Stored records
==================================================

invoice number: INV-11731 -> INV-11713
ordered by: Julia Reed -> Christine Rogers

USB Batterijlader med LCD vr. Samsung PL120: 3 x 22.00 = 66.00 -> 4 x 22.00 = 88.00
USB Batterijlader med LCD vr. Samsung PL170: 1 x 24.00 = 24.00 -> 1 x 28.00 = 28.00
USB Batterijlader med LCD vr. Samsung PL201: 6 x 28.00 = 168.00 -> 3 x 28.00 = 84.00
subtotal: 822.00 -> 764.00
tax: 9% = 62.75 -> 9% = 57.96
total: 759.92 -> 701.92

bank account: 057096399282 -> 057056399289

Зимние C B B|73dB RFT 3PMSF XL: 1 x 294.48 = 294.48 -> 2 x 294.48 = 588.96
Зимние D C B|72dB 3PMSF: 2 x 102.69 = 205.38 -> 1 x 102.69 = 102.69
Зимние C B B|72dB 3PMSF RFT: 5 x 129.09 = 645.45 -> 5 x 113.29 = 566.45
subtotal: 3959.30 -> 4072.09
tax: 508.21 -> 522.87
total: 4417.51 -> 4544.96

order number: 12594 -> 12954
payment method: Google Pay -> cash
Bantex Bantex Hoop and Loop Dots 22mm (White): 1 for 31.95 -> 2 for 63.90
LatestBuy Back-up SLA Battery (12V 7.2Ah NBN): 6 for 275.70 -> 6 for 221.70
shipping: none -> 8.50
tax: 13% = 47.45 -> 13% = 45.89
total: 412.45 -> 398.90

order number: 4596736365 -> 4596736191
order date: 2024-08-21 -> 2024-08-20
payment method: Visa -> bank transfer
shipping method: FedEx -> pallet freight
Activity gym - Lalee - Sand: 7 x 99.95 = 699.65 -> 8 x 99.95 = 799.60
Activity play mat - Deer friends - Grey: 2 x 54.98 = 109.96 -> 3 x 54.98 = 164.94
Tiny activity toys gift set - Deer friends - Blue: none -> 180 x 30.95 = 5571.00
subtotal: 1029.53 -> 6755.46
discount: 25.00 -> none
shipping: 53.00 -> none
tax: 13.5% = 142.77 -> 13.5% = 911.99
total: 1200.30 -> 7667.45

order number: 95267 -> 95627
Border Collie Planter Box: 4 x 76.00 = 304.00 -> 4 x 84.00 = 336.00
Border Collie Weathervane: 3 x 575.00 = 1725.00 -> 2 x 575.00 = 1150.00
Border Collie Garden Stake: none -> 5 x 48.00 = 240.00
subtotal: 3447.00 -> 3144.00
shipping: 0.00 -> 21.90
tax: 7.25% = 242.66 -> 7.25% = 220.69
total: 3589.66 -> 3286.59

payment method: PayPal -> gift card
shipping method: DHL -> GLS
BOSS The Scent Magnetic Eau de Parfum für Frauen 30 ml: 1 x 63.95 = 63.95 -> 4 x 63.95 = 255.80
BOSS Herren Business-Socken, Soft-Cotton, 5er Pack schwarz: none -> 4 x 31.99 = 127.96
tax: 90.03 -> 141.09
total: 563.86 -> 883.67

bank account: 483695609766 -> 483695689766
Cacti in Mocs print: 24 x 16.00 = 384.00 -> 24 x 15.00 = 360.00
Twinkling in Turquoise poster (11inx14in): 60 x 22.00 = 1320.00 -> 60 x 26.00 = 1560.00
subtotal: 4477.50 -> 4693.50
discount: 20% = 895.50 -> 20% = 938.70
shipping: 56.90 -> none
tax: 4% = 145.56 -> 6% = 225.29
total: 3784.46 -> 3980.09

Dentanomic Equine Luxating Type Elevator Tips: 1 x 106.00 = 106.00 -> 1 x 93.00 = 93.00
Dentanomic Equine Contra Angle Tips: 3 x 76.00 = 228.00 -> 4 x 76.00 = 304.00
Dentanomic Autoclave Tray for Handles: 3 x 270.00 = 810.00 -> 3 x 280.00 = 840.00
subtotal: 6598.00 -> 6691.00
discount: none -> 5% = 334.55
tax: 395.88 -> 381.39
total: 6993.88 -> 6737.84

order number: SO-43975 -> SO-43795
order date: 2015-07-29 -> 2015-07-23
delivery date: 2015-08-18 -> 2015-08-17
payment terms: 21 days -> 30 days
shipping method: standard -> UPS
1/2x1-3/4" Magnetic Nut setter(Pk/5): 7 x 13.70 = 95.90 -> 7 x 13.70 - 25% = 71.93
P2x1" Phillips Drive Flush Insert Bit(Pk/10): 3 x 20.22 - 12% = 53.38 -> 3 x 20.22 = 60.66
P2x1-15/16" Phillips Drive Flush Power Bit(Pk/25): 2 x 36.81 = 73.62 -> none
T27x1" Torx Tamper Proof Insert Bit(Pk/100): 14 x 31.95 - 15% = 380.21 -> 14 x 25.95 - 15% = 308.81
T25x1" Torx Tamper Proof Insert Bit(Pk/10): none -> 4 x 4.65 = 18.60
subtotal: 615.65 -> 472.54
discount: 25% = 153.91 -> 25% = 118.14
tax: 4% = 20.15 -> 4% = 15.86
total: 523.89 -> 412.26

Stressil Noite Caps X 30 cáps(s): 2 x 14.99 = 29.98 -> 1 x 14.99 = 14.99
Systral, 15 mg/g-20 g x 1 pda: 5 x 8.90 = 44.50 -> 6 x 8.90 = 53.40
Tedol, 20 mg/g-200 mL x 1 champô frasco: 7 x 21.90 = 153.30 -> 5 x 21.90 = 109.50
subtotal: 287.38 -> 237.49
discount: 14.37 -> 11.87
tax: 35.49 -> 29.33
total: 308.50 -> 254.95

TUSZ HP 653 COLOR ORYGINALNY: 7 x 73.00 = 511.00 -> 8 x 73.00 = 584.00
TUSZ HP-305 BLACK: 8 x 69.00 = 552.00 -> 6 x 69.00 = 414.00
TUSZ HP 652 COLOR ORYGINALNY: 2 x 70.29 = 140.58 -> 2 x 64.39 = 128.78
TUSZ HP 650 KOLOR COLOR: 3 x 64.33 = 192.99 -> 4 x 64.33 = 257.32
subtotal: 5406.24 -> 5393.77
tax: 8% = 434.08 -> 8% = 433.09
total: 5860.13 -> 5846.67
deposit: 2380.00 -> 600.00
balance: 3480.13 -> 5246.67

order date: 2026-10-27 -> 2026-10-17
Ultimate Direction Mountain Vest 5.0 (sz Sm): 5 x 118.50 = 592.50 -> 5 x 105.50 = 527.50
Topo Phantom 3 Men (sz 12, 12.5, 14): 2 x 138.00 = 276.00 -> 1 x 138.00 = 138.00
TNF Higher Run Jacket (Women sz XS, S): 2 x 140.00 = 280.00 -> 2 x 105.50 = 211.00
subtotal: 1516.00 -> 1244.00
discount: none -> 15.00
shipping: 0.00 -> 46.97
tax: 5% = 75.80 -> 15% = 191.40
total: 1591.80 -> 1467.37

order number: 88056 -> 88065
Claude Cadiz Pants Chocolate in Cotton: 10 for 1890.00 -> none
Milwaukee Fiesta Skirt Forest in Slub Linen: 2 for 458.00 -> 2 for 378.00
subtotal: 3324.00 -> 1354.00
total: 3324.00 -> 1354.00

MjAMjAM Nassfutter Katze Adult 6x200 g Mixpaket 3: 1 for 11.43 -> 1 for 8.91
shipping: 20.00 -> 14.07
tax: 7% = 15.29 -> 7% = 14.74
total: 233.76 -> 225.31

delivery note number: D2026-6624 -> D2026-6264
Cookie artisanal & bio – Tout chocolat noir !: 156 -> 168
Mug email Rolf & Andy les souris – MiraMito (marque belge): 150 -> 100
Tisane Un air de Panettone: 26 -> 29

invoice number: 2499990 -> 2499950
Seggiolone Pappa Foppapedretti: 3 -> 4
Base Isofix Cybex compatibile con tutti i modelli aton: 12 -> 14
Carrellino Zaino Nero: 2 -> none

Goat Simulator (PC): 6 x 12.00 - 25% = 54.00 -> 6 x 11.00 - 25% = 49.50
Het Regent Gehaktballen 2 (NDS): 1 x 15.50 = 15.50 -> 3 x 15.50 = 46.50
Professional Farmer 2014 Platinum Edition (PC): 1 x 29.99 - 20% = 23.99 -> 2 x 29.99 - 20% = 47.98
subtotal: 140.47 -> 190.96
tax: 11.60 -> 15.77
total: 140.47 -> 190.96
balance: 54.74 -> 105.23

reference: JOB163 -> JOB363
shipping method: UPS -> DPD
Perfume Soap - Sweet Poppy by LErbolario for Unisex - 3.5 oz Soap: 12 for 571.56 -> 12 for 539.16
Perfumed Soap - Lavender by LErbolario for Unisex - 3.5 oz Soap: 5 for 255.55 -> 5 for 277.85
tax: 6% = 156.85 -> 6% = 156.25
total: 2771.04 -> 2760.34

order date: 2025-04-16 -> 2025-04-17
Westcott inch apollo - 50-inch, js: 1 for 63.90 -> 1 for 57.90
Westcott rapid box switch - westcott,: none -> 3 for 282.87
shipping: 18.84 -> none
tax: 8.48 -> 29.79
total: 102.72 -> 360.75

==================================================

> _What needs to be done_:
A verbatim transcription is needed of the lines above, starting at the line with "reference: JOB163 -> JOB363" and ending at the line with "order date: 2025-04-16 -> 2025-04-17", both included, and of nothing else.

> _Problem solution_:
reference: JOB163 -> JOB363
shipping method: UPS -> DPD
Perfume Soap - Sweet Poppy by LErbolario for Unisex - 3.5 oz Soap: 12 for 571.56 -> 12 for 539.16
Perfumed Soap - Lavender by LErbolario for Unisex - 3.5 oz Soap: 5 for 255.55 -> 5 for 277.85
tax: 6% = 156.85 -> 6% = 156.25
total: 2771.04 -> 2760.34

order date: 2025-04-16 -> 2025-04-17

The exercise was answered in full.